She slowly spread out the shards inside her head. She picked out the biggest fragments. She hoped they would act like magnets and attract other shards until it became possible to discern a whole.
The red soil under his shoes. Where had he been to?
She held her breath and tried to make out a pattern.
I must have patience. In the same way that archaeology has taught me that you can only find your way through all the earth layers of history by using energy and gentleness. But never by hurrying.
It was late when Louise left the flat that evening. She took a room in a different hotel. She phoned Artur and told him she would be back soon. Then she took out Göran Wrath's business card and rang him at home. He sounded half asleep when he answered. They agreed to meet in his office at nine o'clock the next morning.
She emptied several of the little bottles of spirits in her minibar. Then she slept uneasily until about one in the morning.
She lay awake for the rest of the night.
The shards had still not spoken.
CHAPTER 6
Göran Wrath met her in the foyer of police headquarters. He smelled of tobacco, and on the way up to his office he told her that in his youth he had dreamed of searching for bones. She wasn't sure what he meant – it was only when they had sat down at his cluttered desk that she received an explanation. As a student he had been fascinated by the Leakey family who devoted their time to digging for human fossils, and if they sometimes failed to find humans, at least they discovered hominids in the deep canyons in East Africa known as the Rift Valley.
Wrath removed a mountain of documents from his desk and keyed a number into his telephone that would block incoming calls.
'I used to dream about it.
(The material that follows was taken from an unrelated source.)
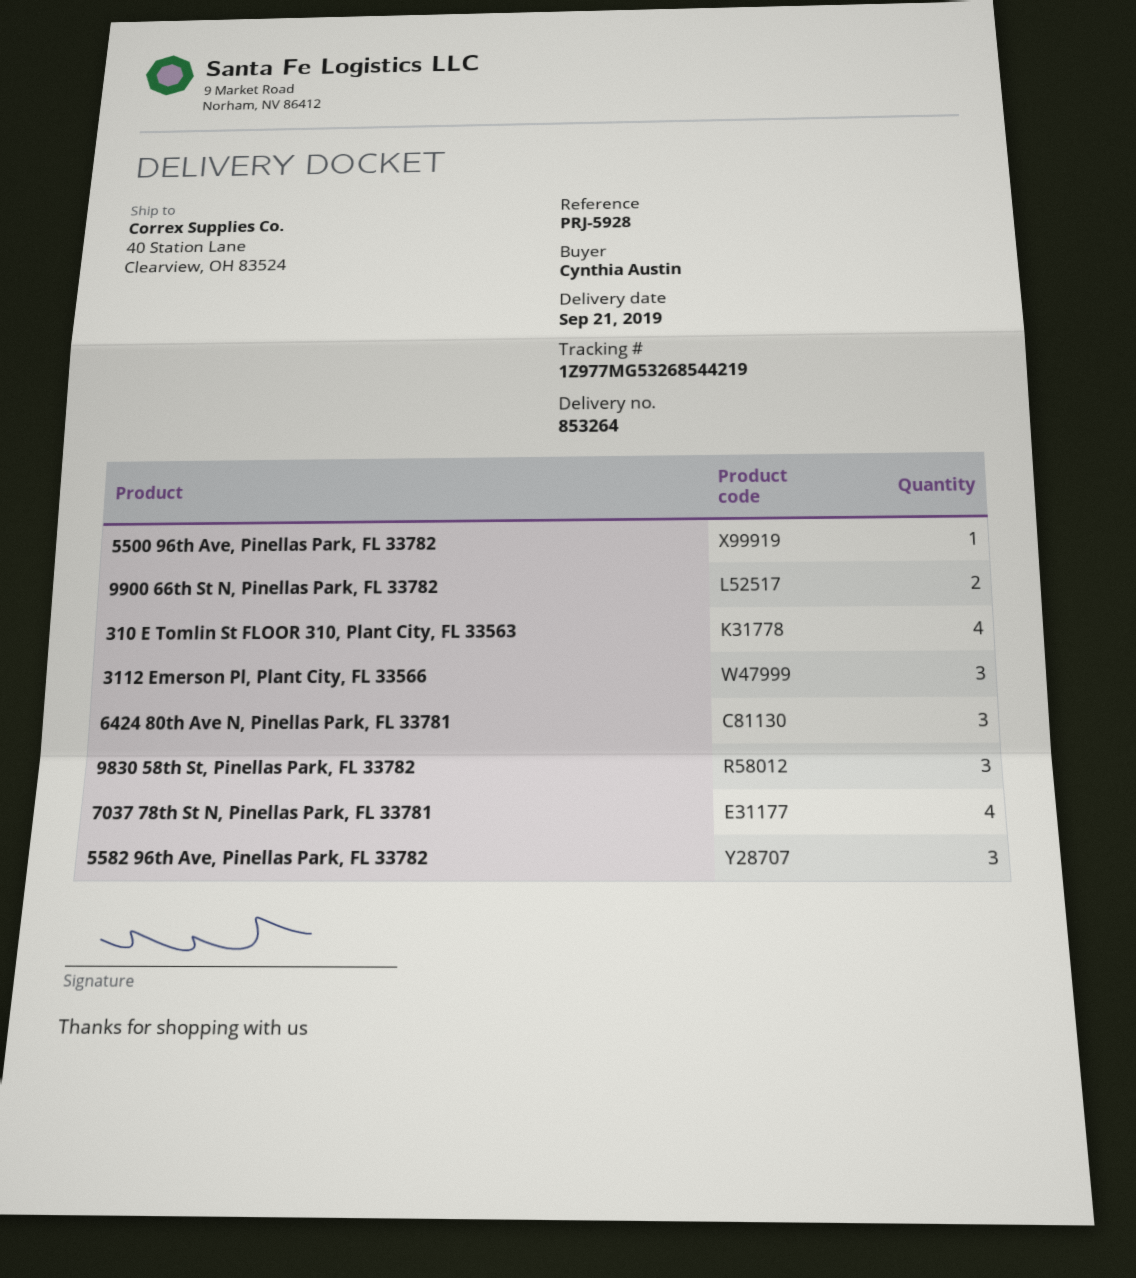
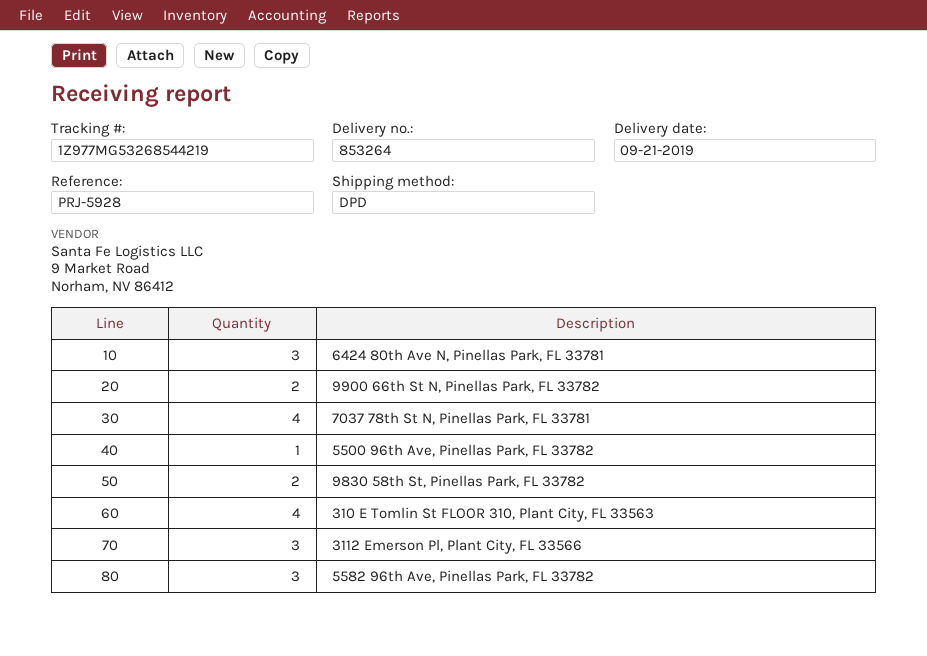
9830 58th St, Pinellas Park, FL 33782: 3 -> 2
Deep down I knew I would become a police officer. But, nevertheless, I used to dream about finding what was then called "the missing link". When did apes become humans? Or perhaps one ought to rephrase that and ask: when did humans stop being apes? Now and then when I get time, I try to read up on all the latest discoveries that have been made in recent years. But it becomes increasingly obvious to me that the only missing links I'm going to find are to do with my police work.'
He stopped abruptly, as if he had let slip a secret by mistake. Louise observed him with a vague feeling of sadness. She was sitting opposite a man with an unfulfilled dream. The world was full of middle-aged men like Göran Wrath. In the end, the dream became no more than a pale reflection of what had once been a burning passion.
What had her dream been? Nothing at all, really. Archaeology had been her first passion after the giantlike Emil had let her go and she had travelled a couple of hundred miles north in order to shake him off and become a normal person again. It often seemed to her that her life had taken shape when the little train stopped at Rätansbyn, halfway between Östersund and Sveg, where they were due to meet their southbound counterpart. There was a hot-dog stall at the side of the station building. Everybody seemed to be overcome by extreme pangs of hunger when the train came to a halt. Whoever was last in the queue might have to go hungry – either because the stall had run out of sausages, or because the train was about to leave.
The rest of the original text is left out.